Vers le même temps aussi, le sanhédrin procède contre les minim, — c’est le nom des Juifs chrétiens dans le Talmud, — c’est-à-dire contre les dégénérés. R. Tarphon n’y allait pas par deux chemins pour les condamner. « Les Évangiles, disait-il, et tous les livres des minim mériteraient d’être brûlés, car le paganisme est moins dangereux ; celui-ci méconnaît par ignorance les vérités du judaïsme, les minim les renient en pleine connaissance de cause.

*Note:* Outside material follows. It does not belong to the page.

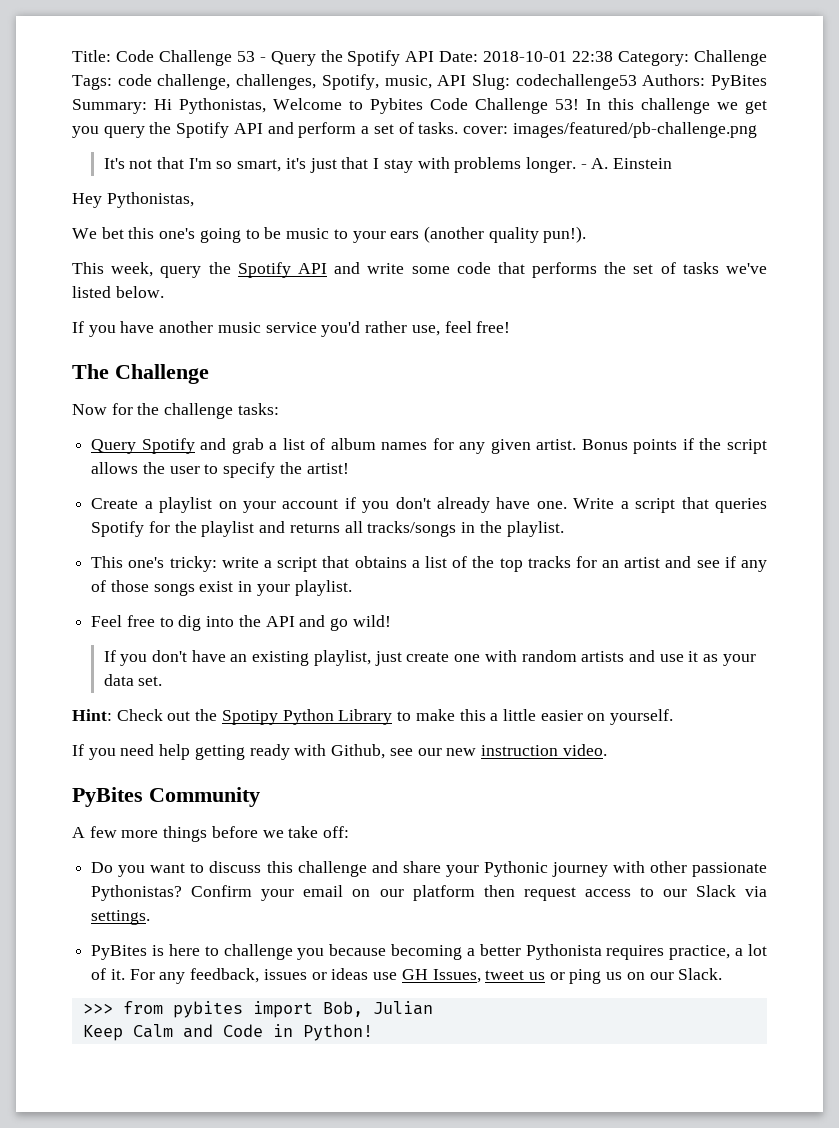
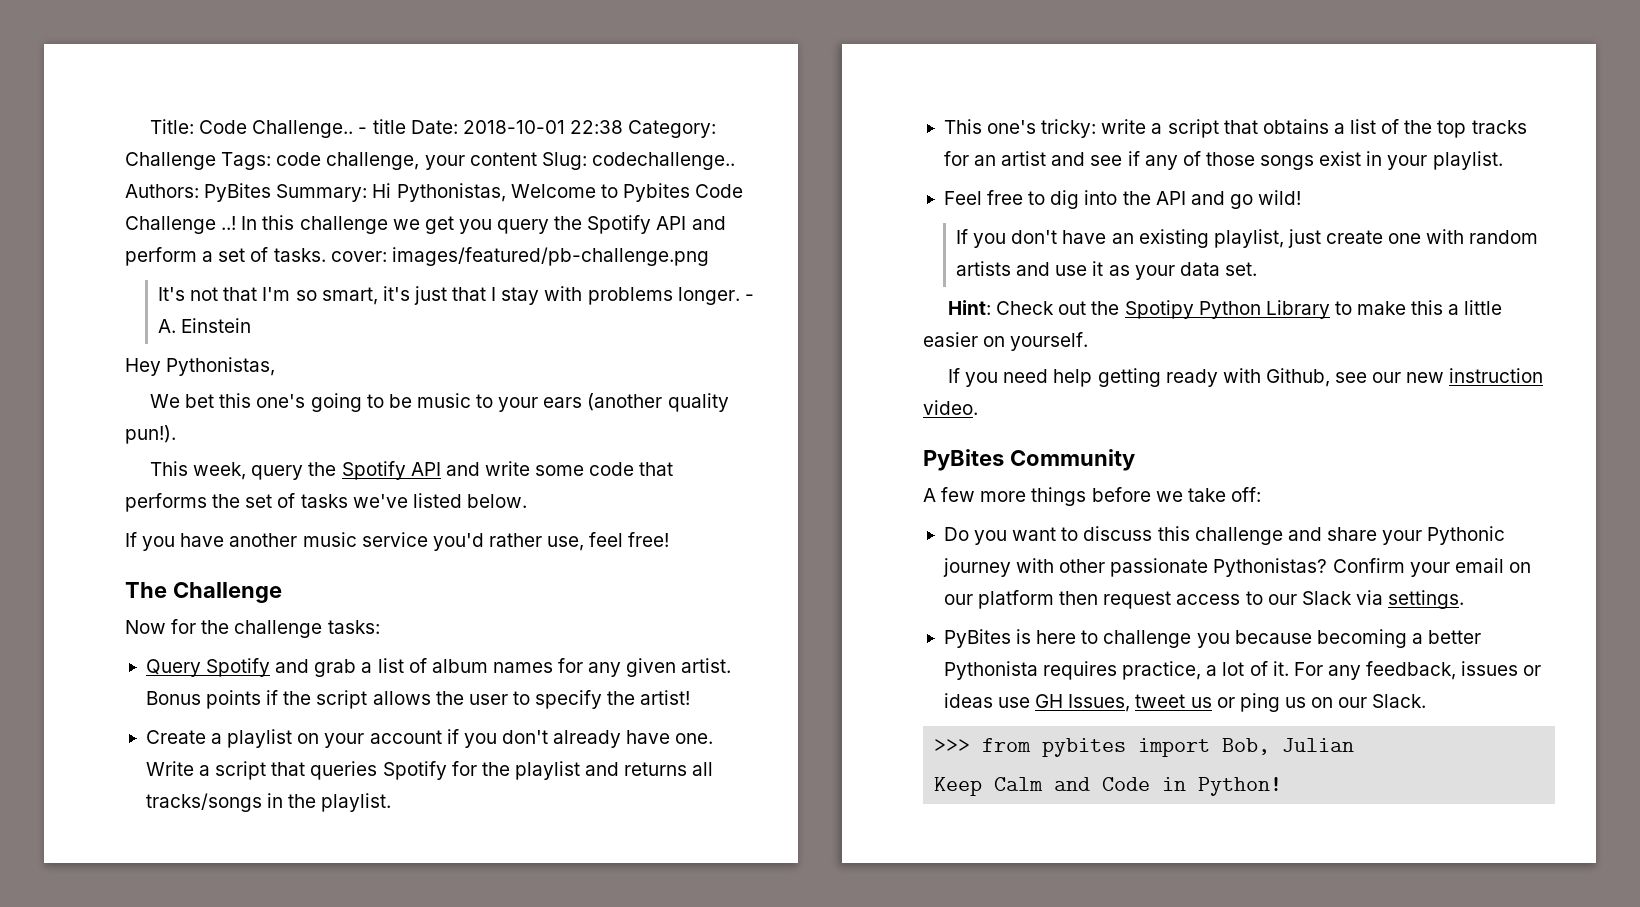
[158,50,435,66] Challenge 53 - Query the Spotify API -> [252,119,406,138] Challenge.. - title
[236,74,637,90] challenges, Spotify, music, API Slug: codechallenge53 -> [424,152,735,170] your content Slug: codechallenge..
[555,99,579,110] 53! -> [221,216,237,230] ..!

Il vaut mieux chercher un refuge dans un temple païen que dans les synagogues des minim. » Le sanhédrin de Jamnia enjoignit donc aux Juifs fidèles de se conduire avec les Juifs chrétiens comme avec des païens, leurs écrits furent assimilés aux livres de sorcellerie, une formule d’imprécation (birchat ha-minim) fut même insérée à leur adresse dans la prière quotidienne. Aussi n’est-il pas étonnant que les Juifs chrétiens n’aient point sympathisé avec la révolte de Bar-Kochba, et aient eu à souffrir sous le régime de ce dictateur momentané. La séparation depuis lors fut irrévocable et absolue. La haine mutuelle s’envenima, et, ne pouvant susciter de persécutions en règle, elle se dédommagea par des tracasseries dont il faut citer un exemple.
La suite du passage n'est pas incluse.